Bertrand Belin : Grands carnivores


Belin

La stupeur se répand dans la ville comme la traînée de bouse que le cirque, en s’y installant peu avant, a laissée sur la chaussée (le directeur de l’usine de boulons locale s’en était presque étouffé de rage) : les fauves se sont échappés, au grand dam du valet de cage. Bien que chacun ait cru les apercevoir, ils sont introuvables. S’aventureront-ils, tenaillés par la faim, dans l’abattoir tout proche, où d’autres grands carnivores dépècent chaque jour plus de carcasses que les félins, qui incarnent certes bien des périls tapis au fond de l’âme humaine, n’en dévoreront jamais ? Ce texte bref et ciselé, qui succède aux excellents Requin (P.O.L, 2015) et Littoral (P.O.L, 2016), a les allures d’une fable dans laquelle les lieux et les personnages seraient élevés au rang d’archétypes.
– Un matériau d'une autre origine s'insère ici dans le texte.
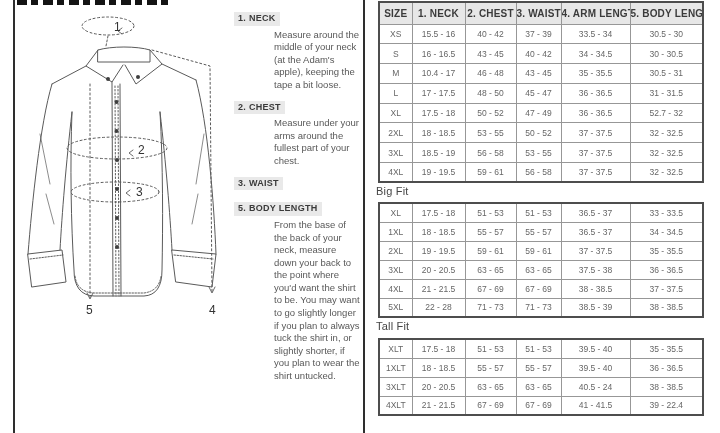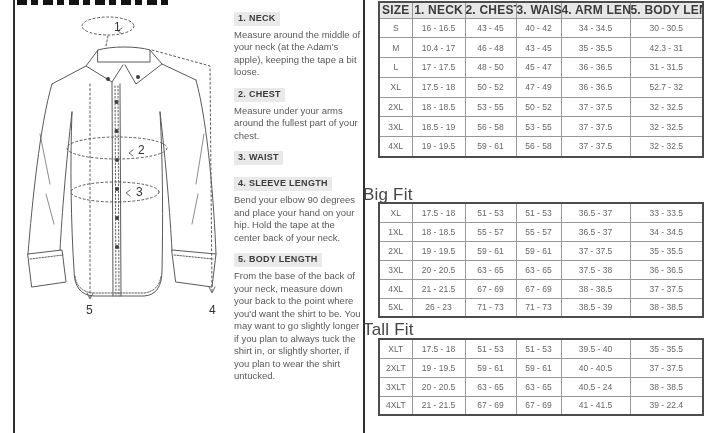"SIZE" .size-table th { font-size: 12px -> 10px; height: 16px -> 22px }
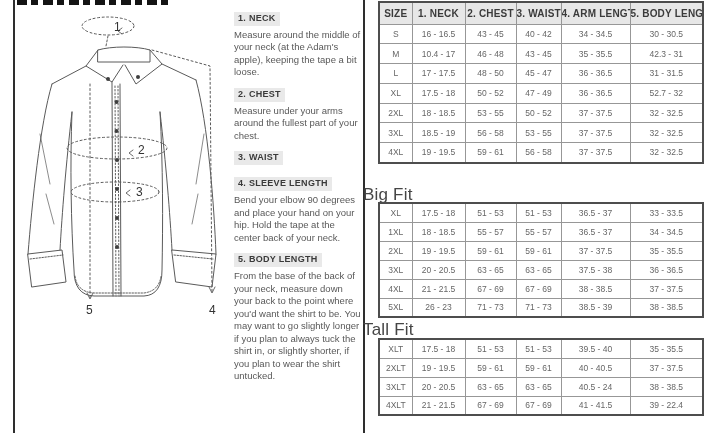"Measure around the middle of" .instr-body { margin-left: none -> 40px }
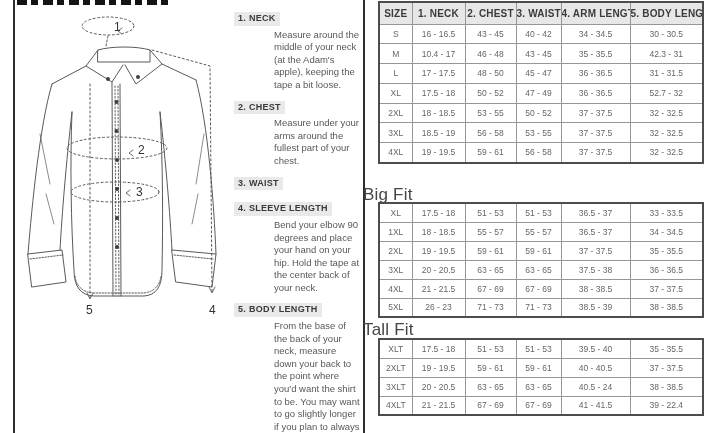"XS" tr { html: none -> <tr> <td>XS</td> <td>15.5 - 16</td> <td>40 - 42</td> <td>37 - 39</td> <td>33.5 - 34</td> <td>30.5 - 30</td> </tr> }
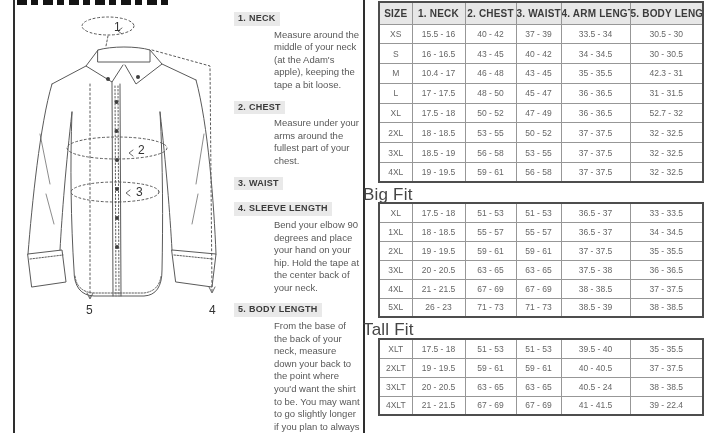"42.3 - 31" td { text: 42.3 -> 30.5 }
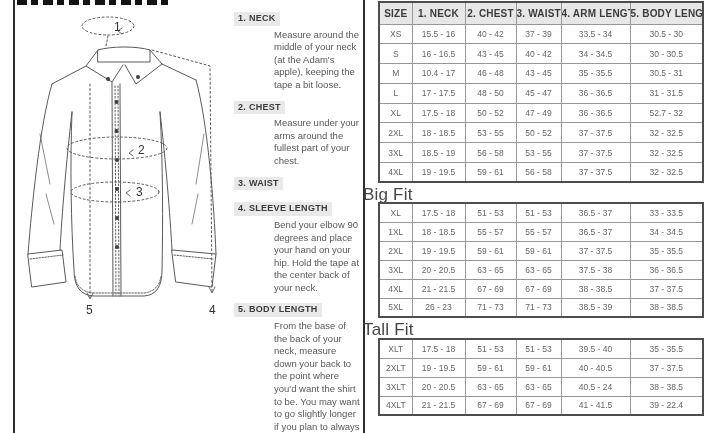"Big Fit" .fit-label { font-size: 17px -> 11px; left: 363px -> 376px }
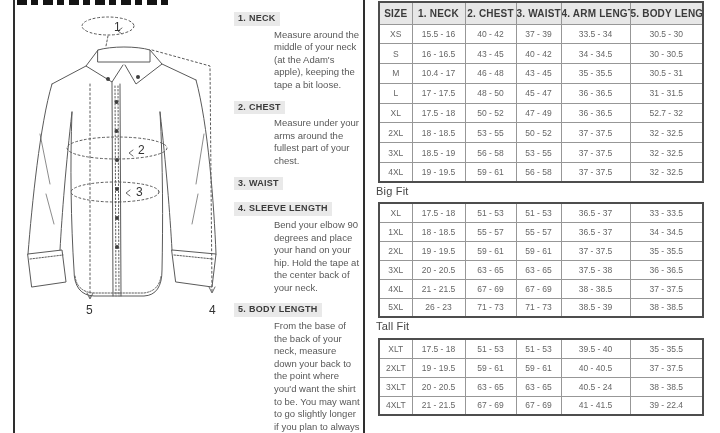"4. SLEEVE LENGTH" div.instr-section { html: <div> <span>4. SLEEVE LENGTH</span> <div>Bend your elbow 90 degrees and place your hand on your hip. Hold the tape at the center back of your neck.</div> </div> -> none }
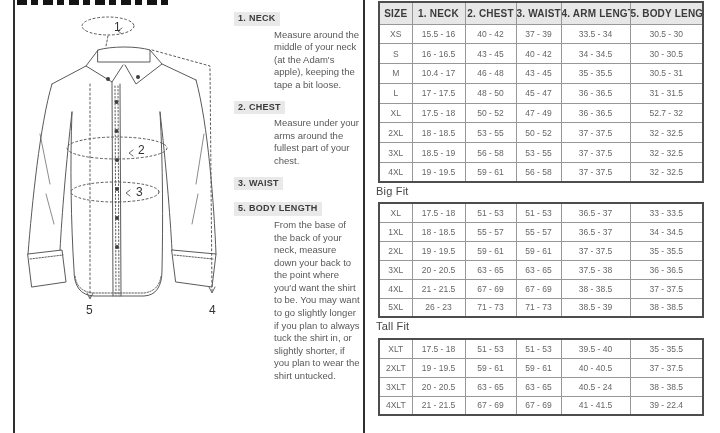"26 - 23" td { text: 26 - 23 -> 22 - 28 }
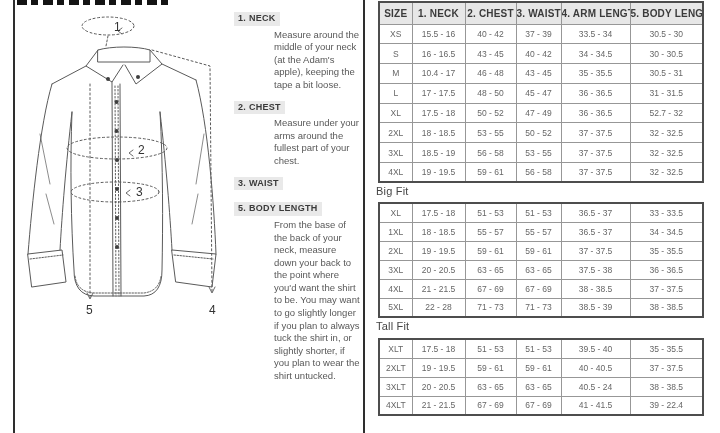"1XLT" tr { html: none -> <tr> <td>1XLT</td> <td>18 - 18.5</td> <td>55 - 57</td> <td>55 - 57</td> <td>39.5 - 40</td> <td>36 - 36.5</td> </tr> }
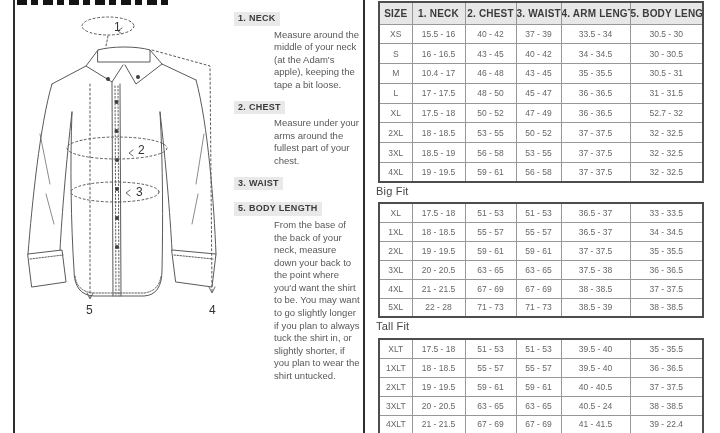"2XLT" tr { html: <tr> <td>2XLT</td> <td>19 - 19.5</td> <td>59 - 61</td> <td>59 - 61</td> <td>40 - 40.5</td> <td>37 - 37.5</td> </tr> -> none }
C’est sur cette trame narrative resserrée, où le mot pèse autant que l’idée, que Bertrand Belin (qui publie parallèlement un très bel album de chansons, Persona) déploie non seulement des thèmes aussi essentiels que la prédation ou le rôle de l’art dans l’existence (car le directeur précité a un frère ennemi, le peintre) mais aussi une écriture plus leste que jamais, souple et légère comme le pas d’une bête sauvage qui, trop longtemps contrainte par le prédateur suprême, aurait repris sa liberté.

Marie Herbillon
Centre d'Enseignement et de Recherche en Études post-coloniales

Bertrand Belin, Grands carnivores, P.O.L., 2019, 176 p.